Both the dollar and the percentage limits can be increased after separation of service for cost of living if the plan so allows. Because the effective limit can be increased after separation of service, it is sometimes said that the IRC §415 limits do not apply to the accrued benefit, but only to the amount of the accrued benefit that can be distributed in a given limitation year.

The IRC §415 limits apply to each limitation year as a whole and not separately to the months within the year. When an actuary calculates contribution requirements for a defined benefit plan, the actuary may not assume future increases to the IRC §415 limits and also may not assume future increases to the IRC §401(a) (17) compensation limits even though the actuary illustration may have included an assumption for future inflation.

By law these limits increase each year based on inflation. The IRS considers changes to these limits to be plan amendments. As such, future year plan amendments cannot be taken into account in a current year valuation. However, it allows language in plan documents permitting the increases annually as the IRS announces them.

How do limitation reductions work?

The IRC §415 dollar limit is reduced by 10% for each year of plan participation less than ten at the determination date, although it is never reduced below 10% of the full limit.

The percentage limit (100% of average compensation) and the $10,000 de minimis benefit are both reduced by 10% for each year of service less than ten at the determination date. However, they are never reduced below 10% of the full limit.

The dollar limit reduces based on participation while the percentage limit reduces based on service is important to remember (although it does not have an obvious rationale).

Let’s take a look at an example that illustrates the dollar limit:

The IRC §415 Dollar Limit is $235,000 and the IRC §401(a)(17) pay cap is $345,000 for 2024, $330,000 for 2023, and $305,000 for 2022. The employee has 8 years of participation and 9 years of service. The Dollar Limit is reduced to $235,000 × 8/10 = $188,000. The percentage limit is reduced to (($290,000+$285,000+$280,000)/3) × 9/10 = $256,500.

There are reductions to the dollar limit (but not the percentage limit) for payments before age 62. The dollar limit is increased when the payments start after age 65.

If benefits begin before age 62, the dollar limit is reduced to equal the lesser of:

  • The actuarial equivalent benefit based on the plan’s interest rate and mortality table (or tabular factors) for early retirement reductions; or
  • The actuarial equivalent benefit based on 5% interest and the applicable mortality table prescribed by the Treasury Secretary.

If benefits begin after age 65, the dollar limit is increased to equal the lesser of:

  • The actuarial equivalent benefit based on the plan’s interest rate and mortality table (or tabular factors) used to determine late (postponed) retirement benefits; OR
  • The actuarial equivalent benefit based on 5% interest and the applicable mortality table.

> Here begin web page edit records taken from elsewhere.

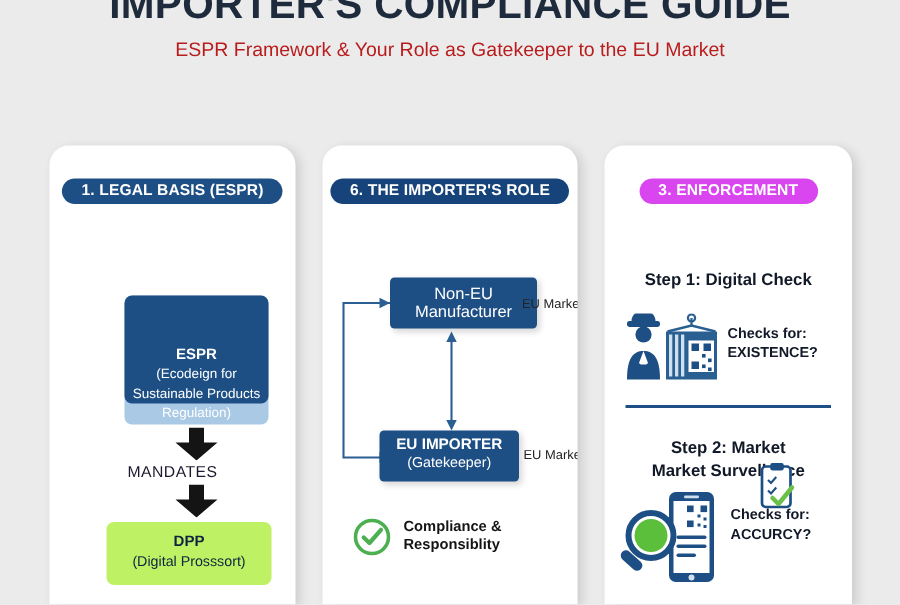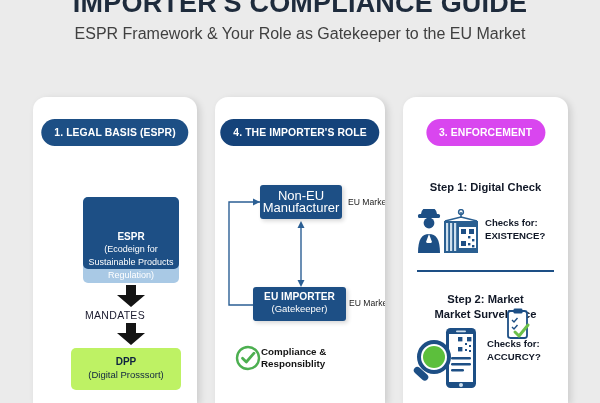--- a/index.html
+++ b/index.html
@@ -15,42 +15,42 @@
   .title {
     position: absolute; left: 0; top: -12px; width: 600px;
     text-align: center;
     font-size: 27px; font-weight: bold; letter-spacing: .2px;
     color: #1e2b3c;
     white-space: nowrap;
   }
   .subtitle {
     position: absolute; left: 0; top: 25px; width: 600px;
     text-align: center;
-    font-size: 16px; color: #404040;
+    font-size: 13px; color: #b91c1c;
   }
 
   
   .card {
     position: absolute; top: 97px; height: 306px;
     background: #ffffff;
     border-radius: 13px 13px 0 0;
     box-shadow: 3px 2px 7px rgba(0,0,0,.13);
     overflow: hidden;
   }
   #card1 { left: 33px;  width: 164px; }
   #card2 { left: 215px; width: 170px; }
   #card3 { left: 403px; width: 165px; }
 
   .pill {
     position: absolute; top: 22px; left: 50%; transform: translateX(-50%);
     background: #1d4f85;
     color: #fff;
     border-radius: 16px;
     font-size: 10.4px; font-weight: bold; letter-spacing: .1px;
-    padding: 8px 13px;
+    padding: 3px 13px;
     white-space: nowrap;
   }
   #card1 .pill { background: #1d4f85; }
   #card2 .pill { background: #15437a; }
   #card3 .pill { background: #d946ef; }
 
   
   .espr-light {
     position: absolute; left: 50px; top: 100px; width: 96px; height: 86px;
     background: #a9c9e5; border-radius: 5px;
@@ -75,34 +75,34 @@
     font-size: 9.5px; line-height: 13px; padding-top: 7px;
   }
   .dpp-box .b { font-weight: bold; font-size: 10px; display: block; }
 
   
   .m-box {
     position: absolute; background: #1d4f85; color: #fff;
     border-radius: 3px; text-align: center;
     box-shadow: 2px 2px 4px rgba(0,0,0,.16);
   }
-  #nonEu { left: 45px; top: 88px; width: 82px; height: 34px;
-           font-size: 13px; line-height: 12px; padding-top: 5px; }
+  #nonEu { left: 45px; top: 88px; width: 98px; height: 34px;
+           font-size: 11px; line-height: 12px; padding-top: 5px; }
   #euImp { left: 38px; top: 190px; width: 93px; height: 34px;
            font-size: 9.5px; line-height: 12px; padding-top: 4px; }
   #euImp .b { font-weight: bold; font-size: 10.2px; display: block; }
   .eu-market {
     position: absolute; font-size: 8.6px; color: #232323; white-space: nowrap;
   }
   #mk1 { left: 133px; top: 100px; }
   #mk2 { left: 134px; top: 201px; }
 
   .compliance {
     position: absolute; left: 20px; top: 248px;
-    display: flex; align-items: center; gap: 0;
+    display: flex; align-items: center; gap: 8px;
   }
   .compliance .txt {
     font-size: 9.8px; font-weight: bold; line-height: 12.5px; color: #141414;
   }
 
   
   .step-h {
     position: absolute; width: 100%; text-align: center;
     font-size: 11.2px; font-weight: bold; color: #111827; line-height: 15px;
   }
@@ -150,21 +150,21 @@
       <polygon points="11,0 21,0 21,10 30,10 16,22 2,10 11,10" fill="#141414"></polygon>
     </svg>
 
     <div class="dpp-box">
       <span class="b">DPP</span>
       <span>(Digital Prosssort)</span>
     </div>
   </div>
 
   <div class="card" id="card2">
-    <div class="pill">4. THE IMPORTER'S ROLE</div>
+    <div class="pill">6. THE IMPORTER'S ROLE</div>
 
     <svg style="position:absolute;left:0;top:0;" width="170" height="306">
 
       <path d="M45,105 L14,105 L14,208 L45,208" fill="none" stroke="#2b5f94" stroke-width="1.4"></path>
       <polygon points="45,105 38,101.5 38,108.5" fill="#2b5f94"></polygon>
       <polygon points="45,208 38,204.5 38,211.5" fill="#2b5f94"></polygon>
 
       <line x1="86" y1="128" x2="86" y2="186" stroke="#2b5f94" stroke-width="1.4"></line>
       <polygon points="86,124 82.5,131 89.5,131" fill="#2b5f94"></polygon>
       <polygon points="86,190 82.5,183 89.5,183" fill="#2b5f94"></polygon>

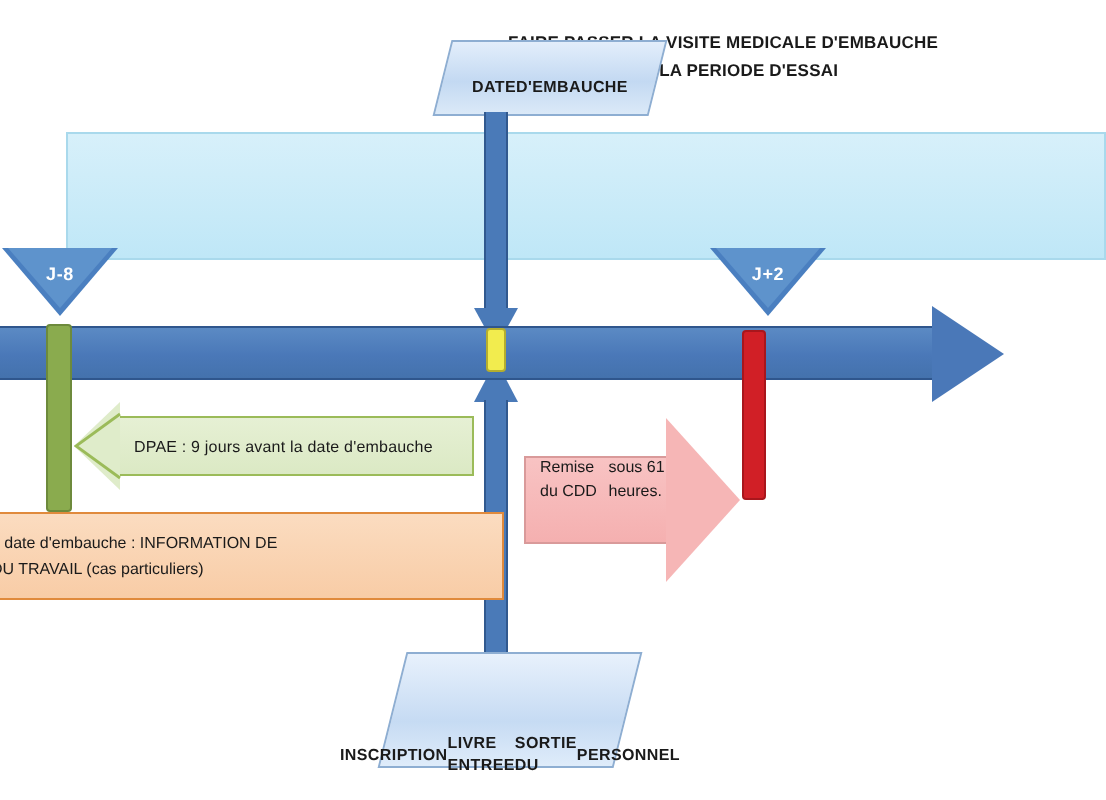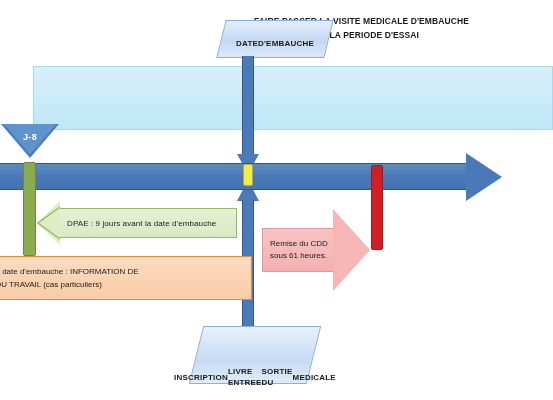--- a/index.html
+++ b/index.html
@@ -335,21 +335,21 @@
     border-bottom: 41px solid transparent;
     border-left: 37px solid #f6b6b6;
   }
   .arrow-right .label {
     position: absolute;
     left: 8px;
     top: 19px;
     width: 68px;
     height: 44px;
     display: flex;
-    flex-direction: column;
+    flex-direction: row;
     justify-content: center;
     font-size: 8px;
     color: #1a1a1a;
     line-height: 12px;
   }
 
   
   .para-bottom {
     position: absolute;
     left: 196px;
@@ -414,20 +414,25 @@
   <div class="vbar" id="bar-green"></div>
   <div class="vbar" id="bar-yellow"></div>
   <div class="vbar" id="bar-red"></div>
 
   <div class="marker" id="marker-j8">
     <div class="tri"></div>
     <div class="tri-inner"></div>
     <div class="mlabel">J-8</div>
   </div>
 
+  <div class="marker" id="marker-j2">
+    <div class="tri"></div>
+    <div class="tri-inner"></div>
+    <div class="mlabel">J+2</div>
+  </div>
 
   <div class="arrow-left">
     <div class="body"></div>
     <div class="head"></div>
     <svg class="head-line" viewBox="0 0 24 44">
       <polyline points="23,6 1,22 23,38" fill="none" stroke="#9bbb59" stroke-width="1.4"></polyline>
     </svg>
     <div class="label">DPAE : 9 jours avant la date d'embauche</div>
   </div>
 
@@ -443,16 +448,16 @@
       <div>Remise du CDD</div>
       <div>sous 61 heures.</div>
     </div>
   </div>
 
   <div class="para-bottom"></div>
   <div class="para-bottom-label">
     <div>INSCRIPTION</div>
     <div>LIVRE ENTREE</div>
     <div>SORTIE DU</div>
-    <div>MEDICALE</div>
+    <div>PERSONNEL</div>
   </div>
 
 </div>
 
 </body></html>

There are additional reductions in both the dollar and the percentage limits if the benefit is payable in a form other than a life annuity or qualified joint and survivor annuity (QJSA). In these situations, special interest rates and mortality tables must be used to determine actuarial equivalence of the life annuity benefit.

A participant who is an active employee, beyond normal retirement age and whose accrued benefit is limited by the IRC §415 percentage limit, is unique. If the participant’s current pay is not impacting the high 3-year average used to determine the 100% of compensation limit, this participant is not receiving additional accruals. (It is assumed that they are beyond the 10-year service period for full IRC §415 limits).

In this particular case, the participant is effectively frozen at the 415 limit. There is no notification required to be given to the participant since plan provisions and the IRC limits determine accruals, and there are no choices for the employer or the participant to make.

Lump-Sum Calculation Subject to the IRC §415 Limit

A participant upon separation from service may be eligible to receive a lump-sum distribution. As mentioned earlier, some plans offer unlimited lump-sum amounts while others only pay lump sums up to the $1,000 or $5,000 minimum threshold level.

After the plan benefit is determined, the IRC §415 limits that apply to this participant are determined. A comparison is made between the plan benefit and the IRC §415 limit. The lesser benefit is used.

Remember that the IRC §415 limit is itself the lesser of the percentage and dollar limits. So, in actuality, the accrued benefit is the smallest of three different numbers. The administrator provides election forms to the participant to decide which benefit options should be selected.

One of these options may be a lump sum, payable as of a certain date. Adjustments must be made to the IRC §415 limit due to a form of benefit payment other than a life annuity or a QJSA.